**WORK ITEM**
Quote only the lines that start at the line with "none -> <p>Want" and run to the end of the entries; omit the pictures.

**DATA FOR ANALYSIS**
----

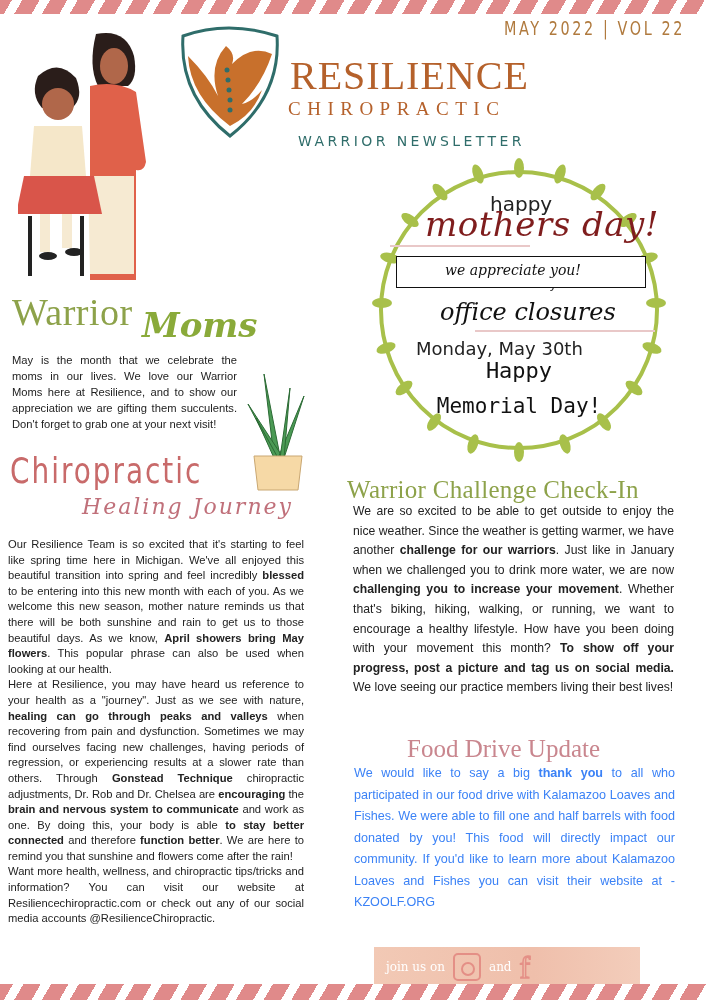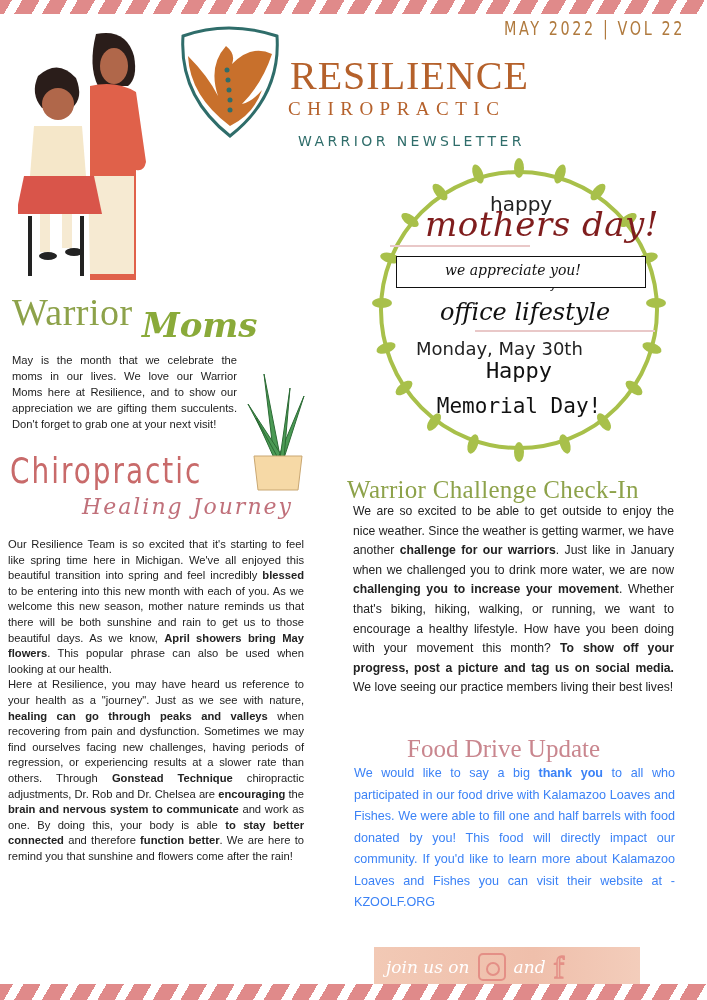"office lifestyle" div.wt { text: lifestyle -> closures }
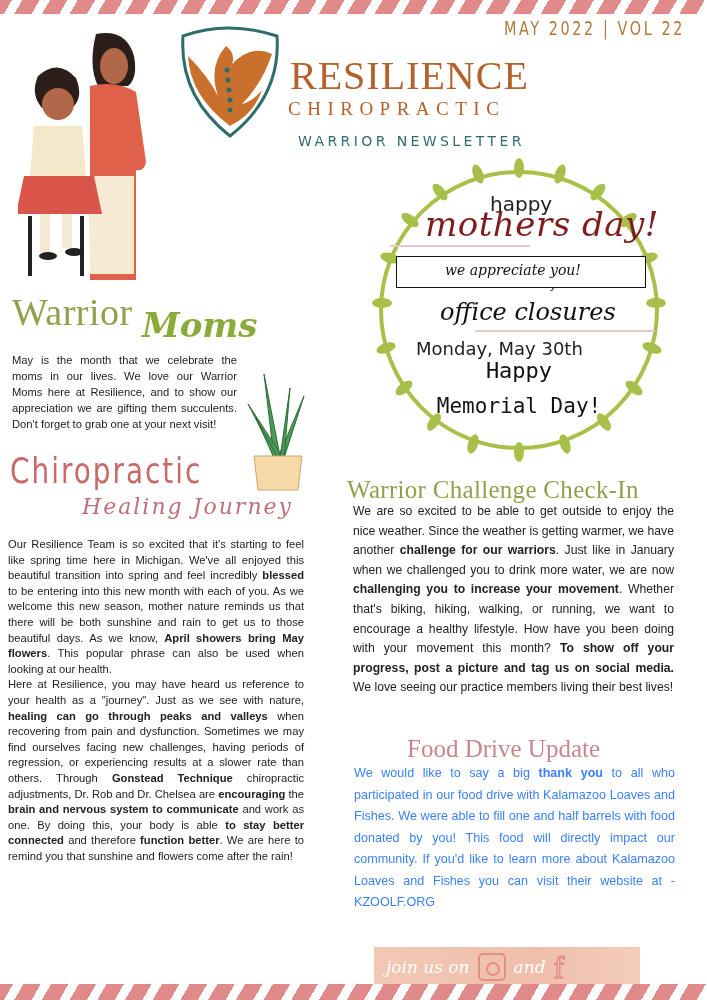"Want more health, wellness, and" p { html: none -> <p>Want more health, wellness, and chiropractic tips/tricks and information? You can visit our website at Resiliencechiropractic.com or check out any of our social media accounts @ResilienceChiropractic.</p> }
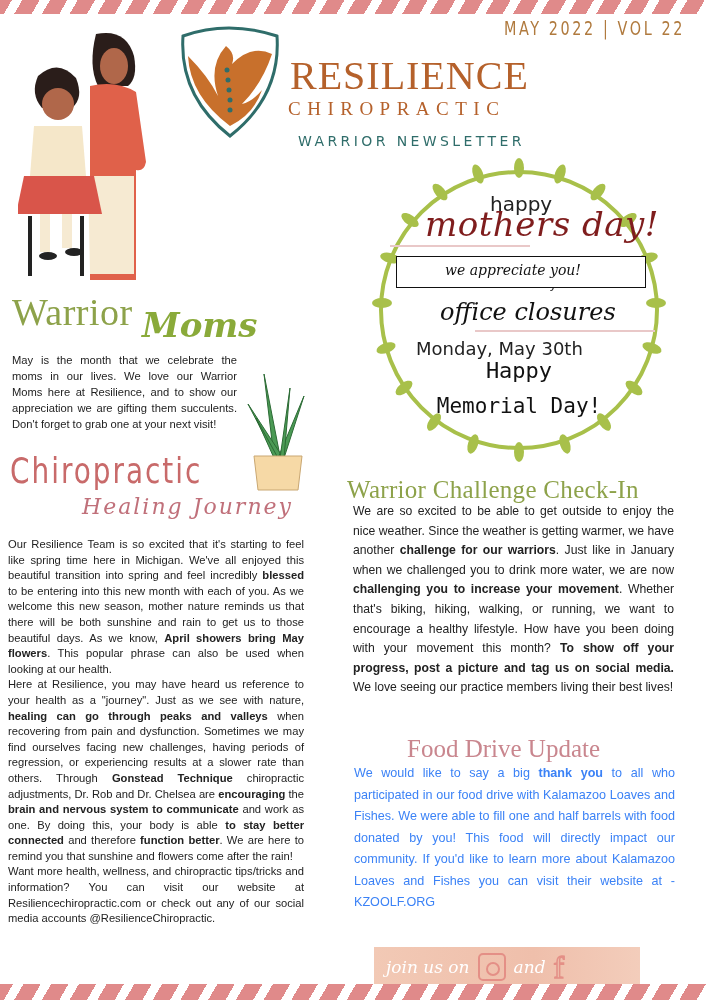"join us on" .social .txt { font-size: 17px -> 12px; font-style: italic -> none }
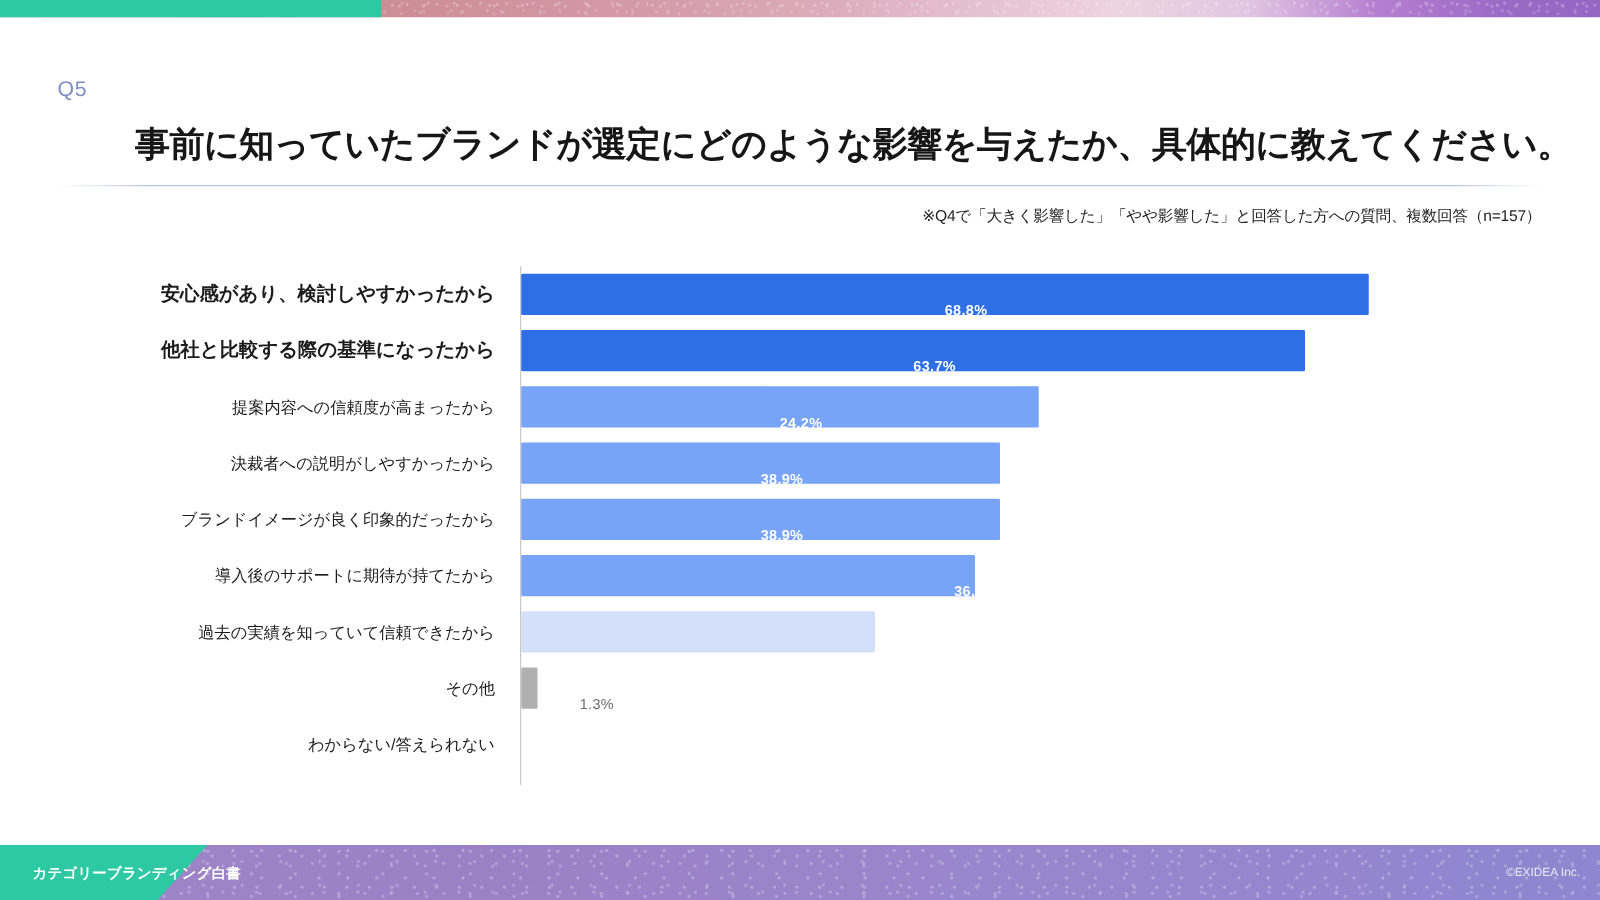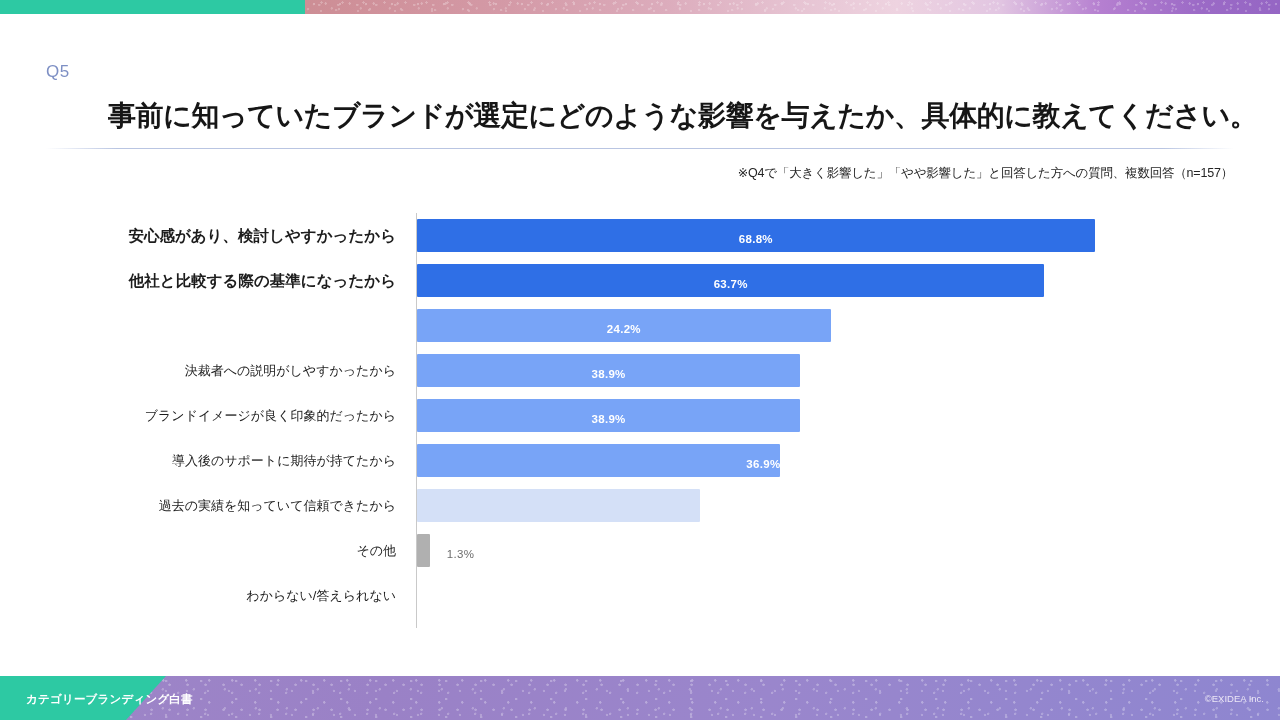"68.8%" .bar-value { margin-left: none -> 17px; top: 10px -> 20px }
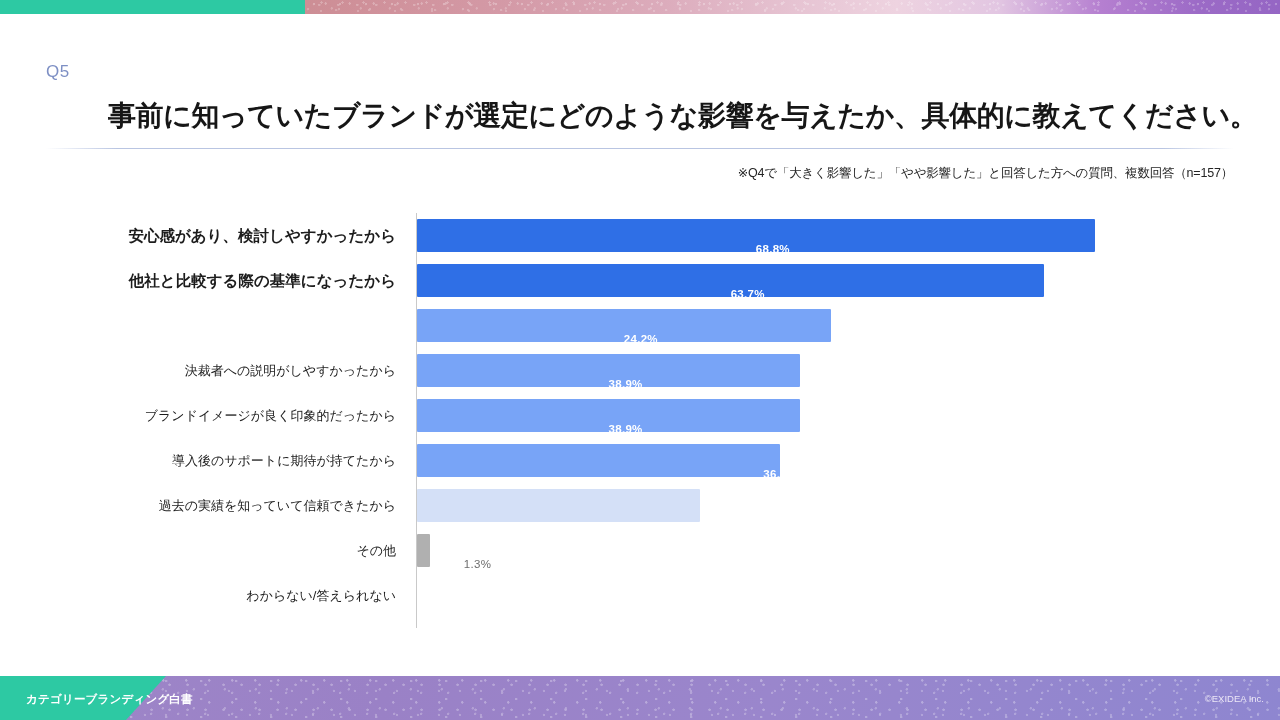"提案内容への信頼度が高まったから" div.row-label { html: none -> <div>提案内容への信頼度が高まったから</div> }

----

**RESPONSE**
"Want more health, wellness, and" p { html: none -> <p>Want more health, wellness, and chiropractic tips/tricks and information? You can visit our website at Resiliencechiropractic.com or check out any of our social media accounts @ResilienceChiropractic.</p> }
"join us on" .social .txt { font-size: 17px -> 12px; font-style: italic -> none }
"68.8%" .bar-value { margin-left: none -> 17px; top: 10px -> 20px }
"提案内容への信頼度が高まったから" div.row-label { html: none -> <div>提案内容への信頼度が高まったから</div> }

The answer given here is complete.